Nonostante il Covid-19 e la caduta del prodotto interno lordo (Pil), il ministero non ha ridotto gli investimenti previsti in 5 miliardi di euro e nella legge di Bilancio ha stanziato 2,5 miliardi di euro in più per il biennio 2021/22. Le spese dell’Italia per la Difesa, rilevano le analisi Nato, hanno un’incidenza reale sul Pil per l’1,43 per cento (1,18 nel 2019) e sono 22,844 miliardi nel 2020. È l’incremento più cospicuo dal 2013, 1,5 miliardi di euro in valore assoluto. Guerini si è prefissato l’obiettivo dell’1,58 per cento entro cinque anni per raggiungere la media dei Paesi europei appartenenti alla Nato. La fornitura di armi e mezzi con Guerini è concentrata in gran parte su aziende americane. Per i programmi di cooperazione europea, al contrario, la Difesa sgancia un obolo: 62 milioni di euro in sei anni. E per la Libia, siccome va trasferito l’ospedale militare in un’altra zona di Misurata, ha intenzione di aprirne uno a Tripoli e di aumentare la presenza di militari - certo, con il compito di curare, sminare e addestrare - in un territorio invaso dai turchi, le balie del governo riconosciuto di Al Serraj. Alla riunione di metà ottobre dei ministri del gruppo Nato sono arrivati affettuosi complimenti a Guerini. Almeno riconoscenti.

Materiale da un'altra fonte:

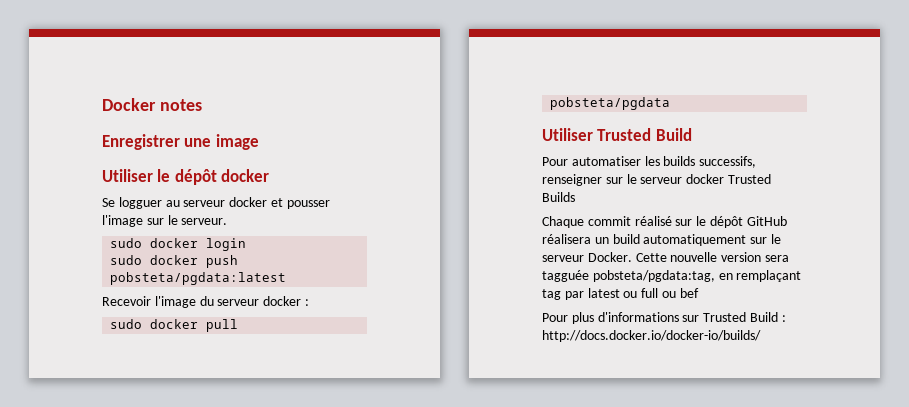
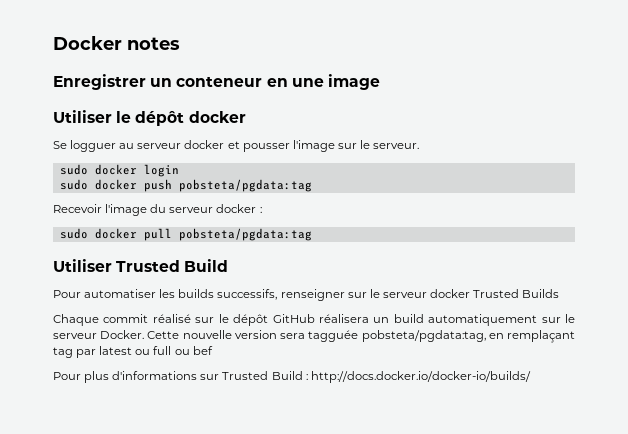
(180, 142) none -> [150,76,288,87] un conteneur en
[110,272,287,285] pobsteta/pgdata:latest -> [178,179,312,192] pobsteta/pgdata:tag
[550,97,671,110] pobsteta/pgdata -> [178,228,312,241] pobsteta/pgdata:tag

IL PALLINO PER IL BASEBALL
E poi c’era Renzi, già. Guerini l’ha mollato al suo destino con Italia Viva e ha nutrito nel Pd - in condivisione con Luca Lotti - la corrente Base riformista. Guerini si vede come una sorta di custode del renzismo senza Renzi. Lotti ha litigato davvero con Matteo, Guerini non litiga mai. L’inchiesta Consip ha imbrigliato “il lampadina” Lotti, dunque Guerini si è ritrovato padrone senza gareggiare. Fortune che capitano spesso ai democristiani. In caso di crisi di governo senza l’unità nazionale, il chirurgo Mario Draghi opera solo col consenso di tutti, Guerini è il favorito per Palazzo Chigi assieme a Dario Franceschini. Entrambi sono di costituzione democristiana, però Franceschini è quello lì al centro della stanza che freme e trama, Guerini è l’altro che fischietta circospetto. Dice che taglia il prato fumando sigari toscani, che guarda il campionato di baseball americano, che tifa per i San Francisco Giants, che legge James Ellroy, Don Winslow, Emmanuel Carrère, Irene Nemirovsky, che ascolta Muse, Pearl Jam, Radiohead, Joe Jackson, Sigur Ros, Antony and the Johnson. E se è una canzone è “Solsbury Hill” di Peter Gabriel, il primo singolo da solista dopo i Genesis. “I’ve come to take you home”. Sono venuto per portarti a casa. Chissà se la dedica a Conte.